Türkiye’de Şehitlik Mitleri

Serdar M. Değirmencioğlu’nun hazırladığı derleme, sosyal bilimlerin bu önemli ve tabu konu karşısındaki sessizliğini bozarak, şehitlik mitolojisinin türevlerini ve yansımalarını inceleme amacı güdüyor. Kitapta, şehitlik kavramının farklı dönemlerdeki ve farklı bağlamlardaki kullanımları ele alınıyor: Çanakkale Savaşı, 27 Mayıs… İslâmcılıkta, Alevilikte ve radikal solda şehitlik kavramının yeri ve dönüşümleri...Şehitlik söylemi nasıl yeniden üretiliyor...Şehitlik mitolojisi kamusal alanı nasıl çatışma belleğinin hâkimiyetine sokuyor?

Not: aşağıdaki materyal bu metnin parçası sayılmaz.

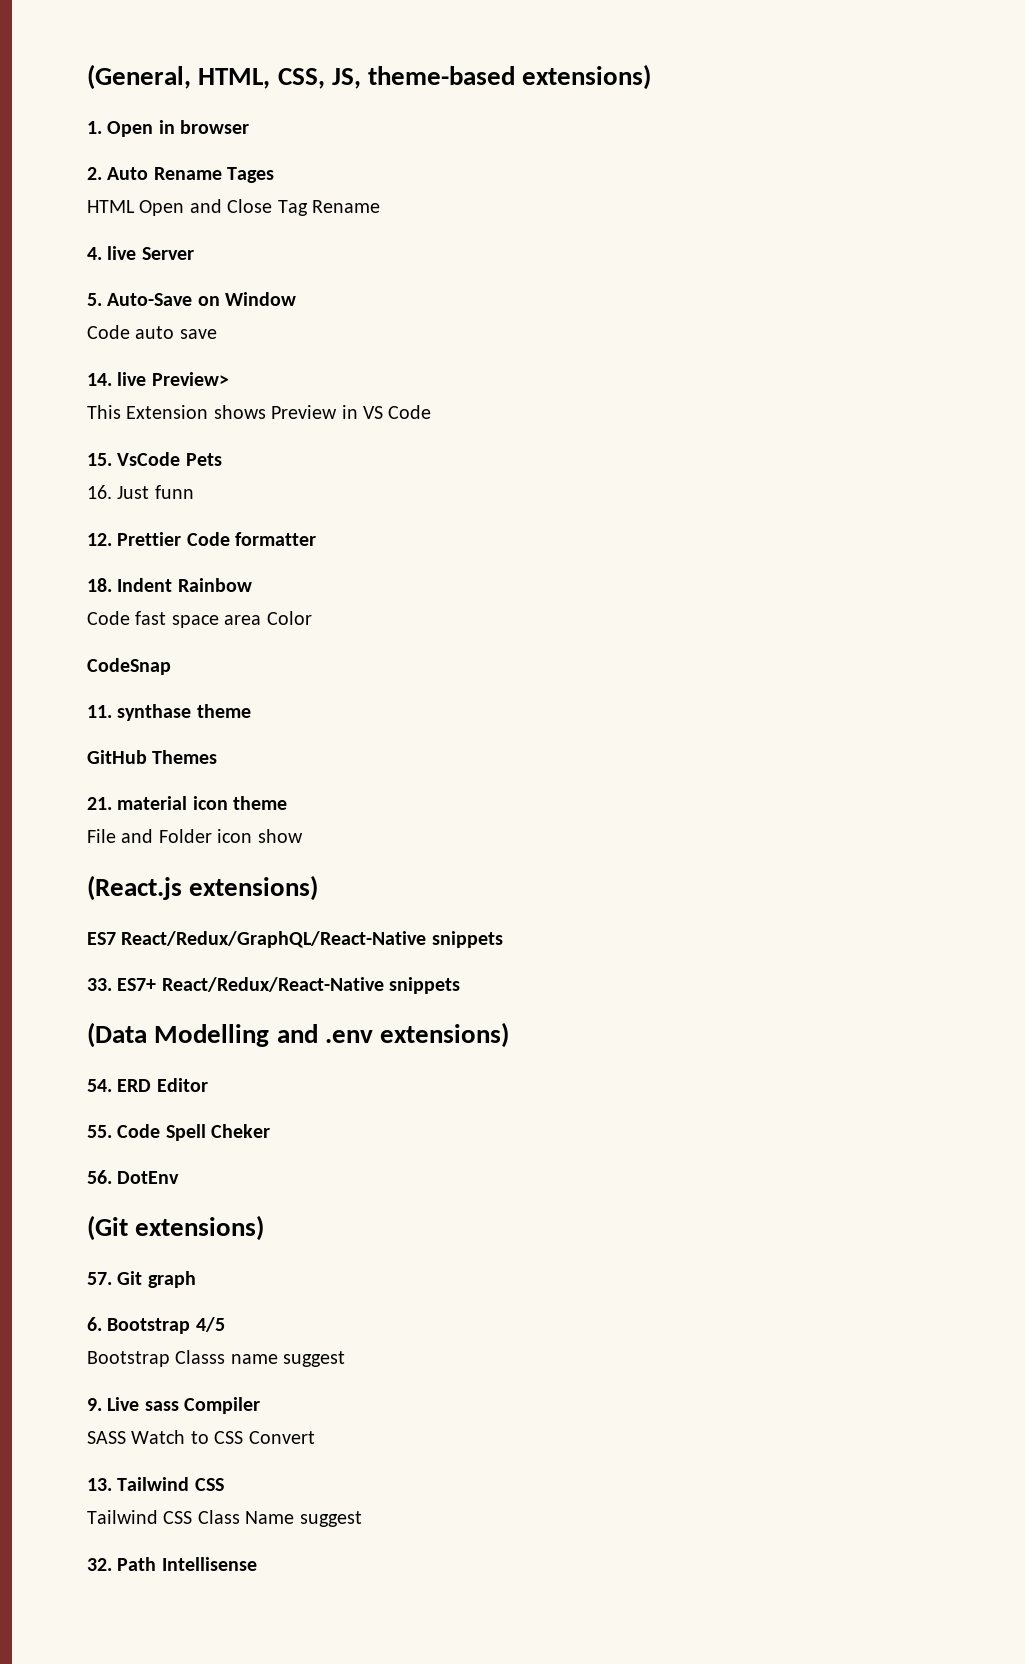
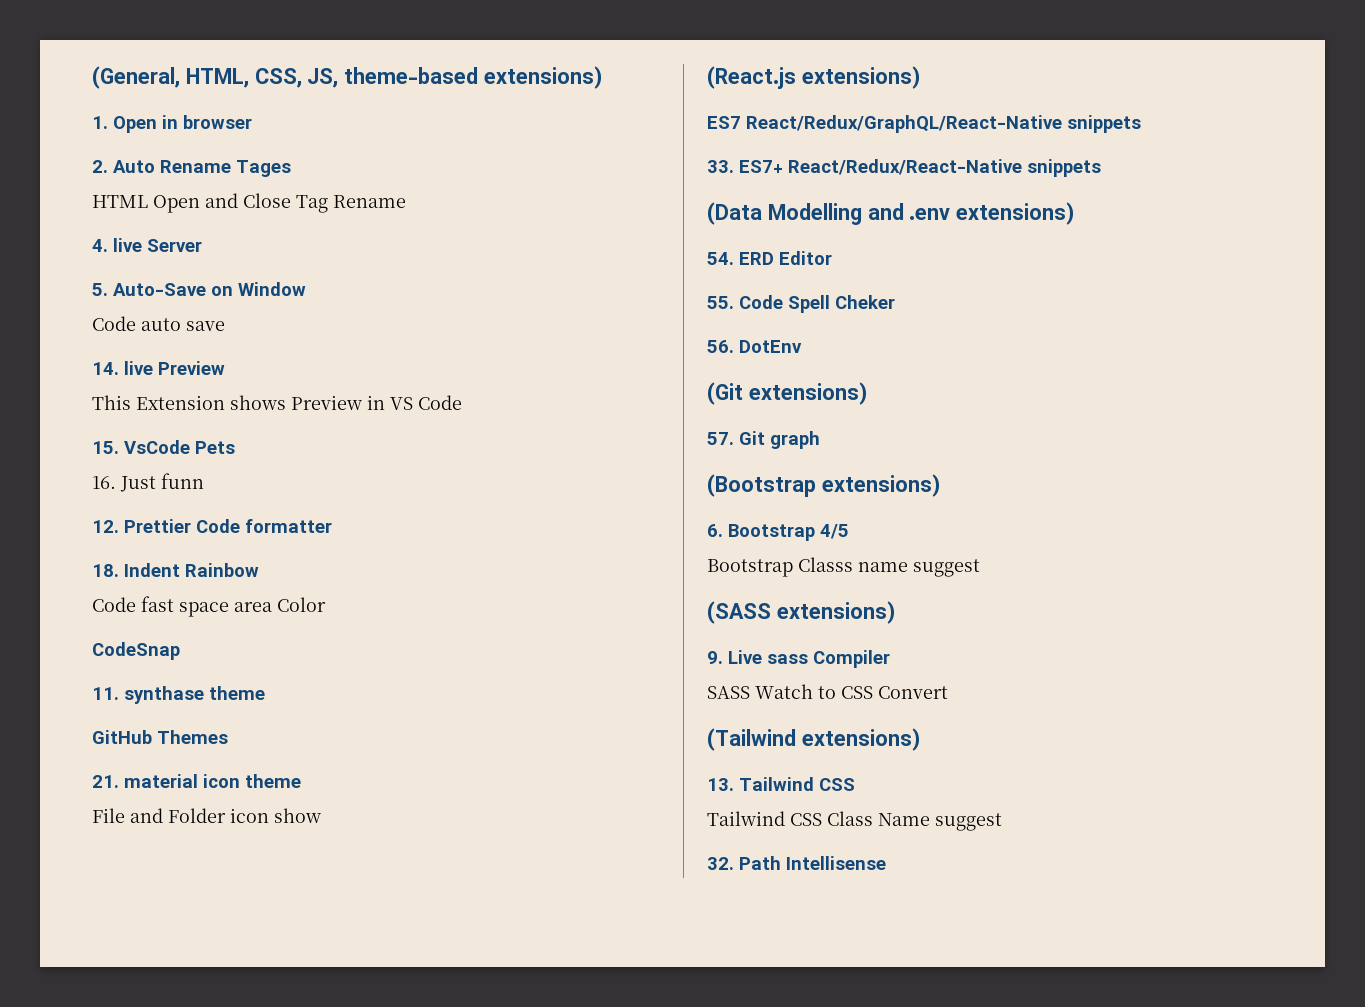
- 14. live Preview>
+ 14. live Preview
+ (Bootstrap extensions)
+ (SASS extensions)
+ (Tailwind extensions)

Yahudilerin Siyonizm Karşıtlığı

Yakov M. Rabkin, bu kapsamlı kitapta Siyonizme yönelik Yahudi muhalefetini tüm yönleriyle ortaya koyuyor: Siyonizme karşı Musevi geleneğin içinden gelen muhalefetin yapısını inceliyor, “Museviliğe yönelik bir tehdit” olarak görülen Siyonizme direnişin tarihçesini sunuyor.

A'dan Z'ye Felaket Henry

Güm Güm Panzeri’nden Haşarı İskelet’e, Cızırtılı Kasaplar’dan Zalim Zaman Makinesi’ne Felaket Henry hakkında merak ettiğiniz her şey bu kitapta!

Esas Duruşta Cinayet

İsmail Saymaz Esas Duruşta Cinayet’te, çeşitli örnekleriyle asker ölümlerini mercek altına alıyor. Tahkir, kötü muamele, dayak, eziyet, intihar ve cinayet sebebiyle hayatlarını kaybeden askerlerin başlarına gerçekte ne geldiğini araştırıyor, ölümlerin gerçek sebeplerini ve bunların üzerinin nasıl örtüldüğünü ortaya koyuyor. Başka canların sorumsuzca feda edilmesine göz yumulmasın diye…

Tartışmalar

Borges’in düzyazı ile şiirin iç içe geçtiği denemeleri, edebiyata ve yazmaya ilgi duyan herkese sesleniyor. Borges rehberliğinde edebi fikirler ve imgeler arasında bir gezintiye çıkmak isteyenler için...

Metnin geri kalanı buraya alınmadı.